## RECORDS FOR THE TASK:

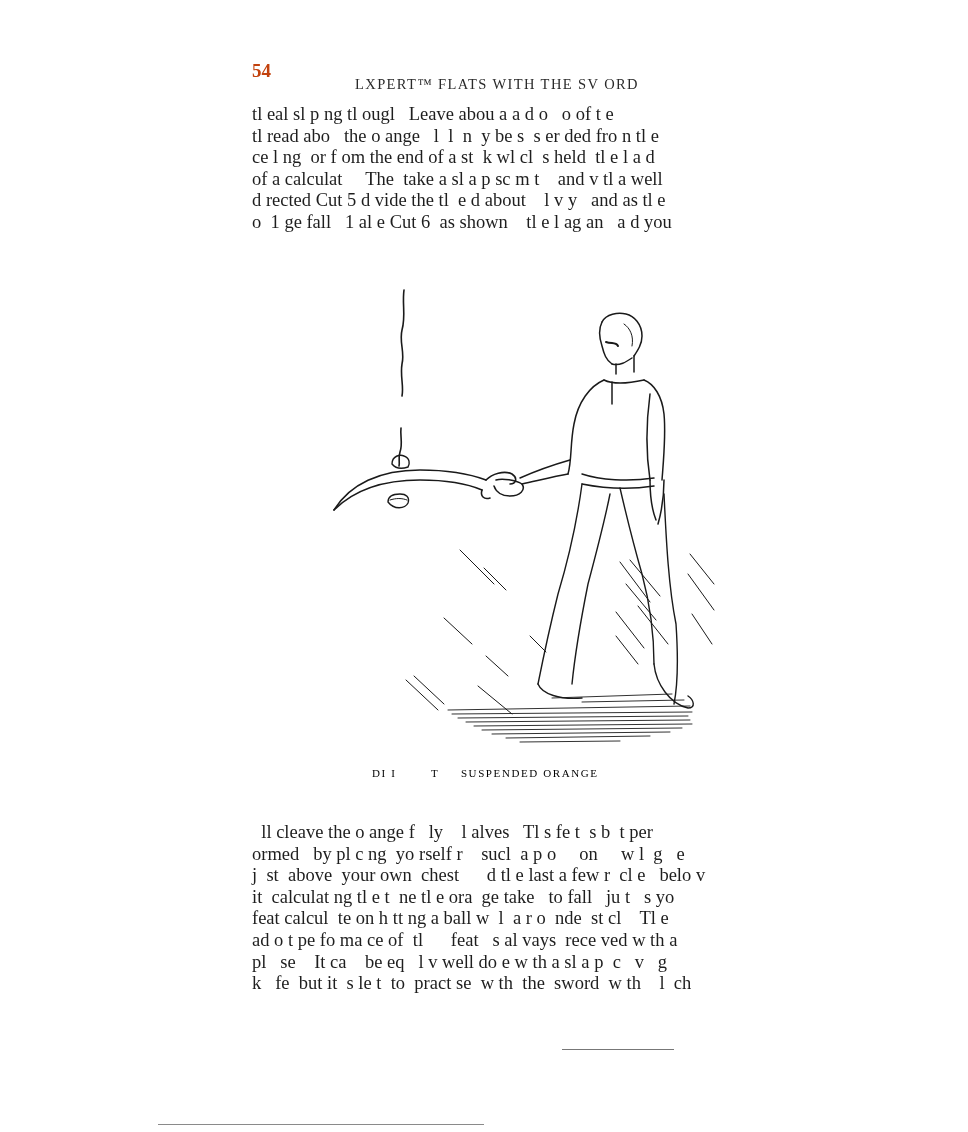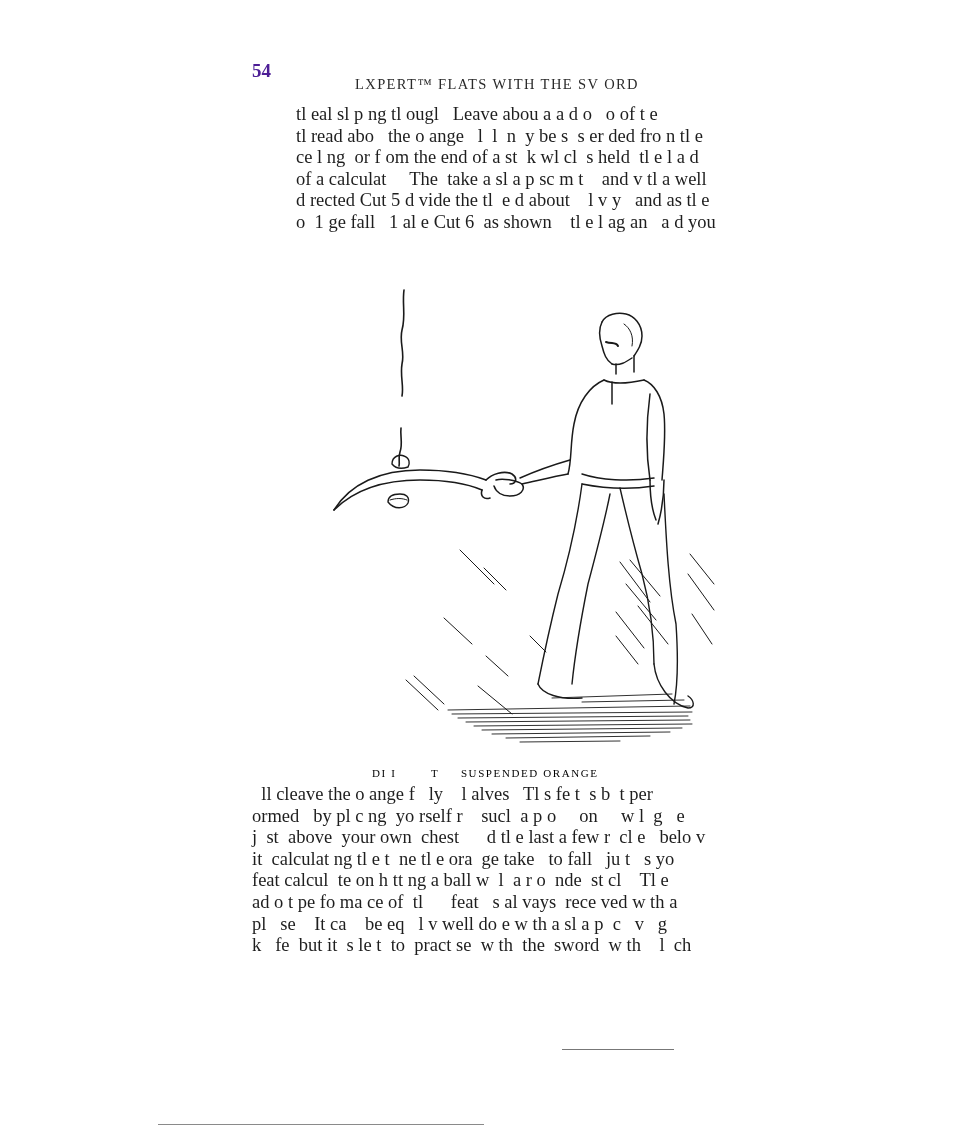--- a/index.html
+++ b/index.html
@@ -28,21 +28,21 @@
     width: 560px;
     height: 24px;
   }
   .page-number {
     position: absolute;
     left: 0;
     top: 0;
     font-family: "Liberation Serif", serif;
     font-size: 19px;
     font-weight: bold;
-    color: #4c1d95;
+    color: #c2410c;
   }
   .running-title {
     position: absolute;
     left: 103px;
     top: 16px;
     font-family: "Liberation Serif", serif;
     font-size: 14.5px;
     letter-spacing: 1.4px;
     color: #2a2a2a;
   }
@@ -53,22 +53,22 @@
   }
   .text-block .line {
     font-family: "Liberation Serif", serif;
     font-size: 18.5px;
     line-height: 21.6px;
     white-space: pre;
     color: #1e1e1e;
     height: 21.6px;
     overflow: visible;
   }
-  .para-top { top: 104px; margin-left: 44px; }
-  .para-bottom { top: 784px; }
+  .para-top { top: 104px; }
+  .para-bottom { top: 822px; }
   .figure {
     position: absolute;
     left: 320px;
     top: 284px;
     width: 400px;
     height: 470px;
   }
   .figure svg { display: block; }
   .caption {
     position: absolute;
...
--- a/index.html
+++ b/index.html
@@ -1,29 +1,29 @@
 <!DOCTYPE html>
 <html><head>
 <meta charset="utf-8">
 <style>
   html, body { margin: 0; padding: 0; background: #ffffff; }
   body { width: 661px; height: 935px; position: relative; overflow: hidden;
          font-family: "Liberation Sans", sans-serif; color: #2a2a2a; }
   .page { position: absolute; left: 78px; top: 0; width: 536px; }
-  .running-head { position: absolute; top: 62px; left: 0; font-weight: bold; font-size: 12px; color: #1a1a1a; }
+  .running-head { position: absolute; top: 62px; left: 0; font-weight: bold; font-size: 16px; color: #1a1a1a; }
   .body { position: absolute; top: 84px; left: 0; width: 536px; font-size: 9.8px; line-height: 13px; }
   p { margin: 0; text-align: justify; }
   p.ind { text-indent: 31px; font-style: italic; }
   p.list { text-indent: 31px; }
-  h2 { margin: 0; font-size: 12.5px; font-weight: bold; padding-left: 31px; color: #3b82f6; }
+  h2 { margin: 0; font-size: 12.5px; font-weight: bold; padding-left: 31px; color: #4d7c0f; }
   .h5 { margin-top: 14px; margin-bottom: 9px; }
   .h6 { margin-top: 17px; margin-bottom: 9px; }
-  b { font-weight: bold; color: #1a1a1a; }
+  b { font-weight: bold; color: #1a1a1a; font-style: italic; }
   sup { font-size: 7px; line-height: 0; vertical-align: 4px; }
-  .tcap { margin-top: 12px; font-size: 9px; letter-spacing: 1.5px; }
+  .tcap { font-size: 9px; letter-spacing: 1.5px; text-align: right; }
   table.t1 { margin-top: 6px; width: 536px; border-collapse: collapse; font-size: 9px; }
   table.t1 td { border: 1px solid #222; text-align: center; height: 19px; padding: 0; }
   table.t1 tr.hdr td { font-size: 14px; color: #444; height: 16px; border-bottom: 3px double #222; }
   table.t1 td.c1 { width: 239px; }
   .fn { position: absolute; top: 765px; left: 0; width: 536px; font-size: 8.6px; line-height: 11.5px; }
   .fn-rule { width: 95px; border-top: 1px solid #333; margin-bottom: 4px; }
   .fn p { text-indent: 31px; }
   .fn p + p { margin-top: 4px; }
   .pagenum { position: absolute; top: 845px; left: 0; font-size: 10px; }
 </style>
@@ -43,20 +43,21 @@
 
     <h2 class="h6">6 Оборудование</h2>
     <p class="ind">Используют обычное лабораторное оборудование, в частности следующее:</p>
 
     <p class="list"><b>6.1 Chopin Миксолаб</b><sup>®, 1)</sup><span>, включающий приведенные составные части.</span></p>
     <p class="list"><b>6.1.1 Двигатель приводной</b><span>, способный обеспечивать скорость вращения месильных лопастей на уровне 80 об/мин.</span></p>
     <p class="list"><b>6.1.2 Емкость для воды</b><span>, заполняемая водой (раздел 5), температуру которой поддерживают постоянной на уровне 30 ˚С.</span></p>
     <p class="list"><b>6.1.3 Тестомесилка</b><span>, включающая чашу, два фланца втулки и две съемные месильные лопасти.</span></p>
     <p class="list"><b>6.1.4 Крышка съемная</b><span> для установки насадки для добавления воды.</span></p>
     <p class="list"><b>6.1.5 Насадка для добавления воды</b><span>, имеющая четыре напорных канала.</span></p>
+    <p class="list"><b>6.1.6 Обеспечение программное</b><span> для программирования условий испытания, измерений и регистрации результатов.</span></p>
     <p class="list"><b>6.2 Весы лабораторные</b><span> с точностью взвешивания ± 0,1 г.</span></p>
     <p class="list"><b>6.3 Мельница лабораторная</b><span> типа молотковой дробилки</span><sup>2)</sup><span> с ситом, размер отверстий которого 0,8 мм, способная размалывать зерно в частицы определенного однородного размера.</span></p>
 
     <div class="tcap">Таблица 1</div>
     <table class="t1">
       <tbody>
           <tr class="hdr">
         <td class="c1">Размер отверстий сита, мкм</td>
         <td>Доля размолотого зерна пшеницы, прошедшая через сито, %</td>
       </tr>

## TRY IT:
The result is a copy of every line above where the word "para" shows up.

## ANSWER TO THIS PROBLEM:
-  .para-top { top: 104px; margin-left: 44px; }
-  .para-bottom { top: 784px; }
+  .para-top { top: 104px; }
+  .para-bottom { top: 822px; }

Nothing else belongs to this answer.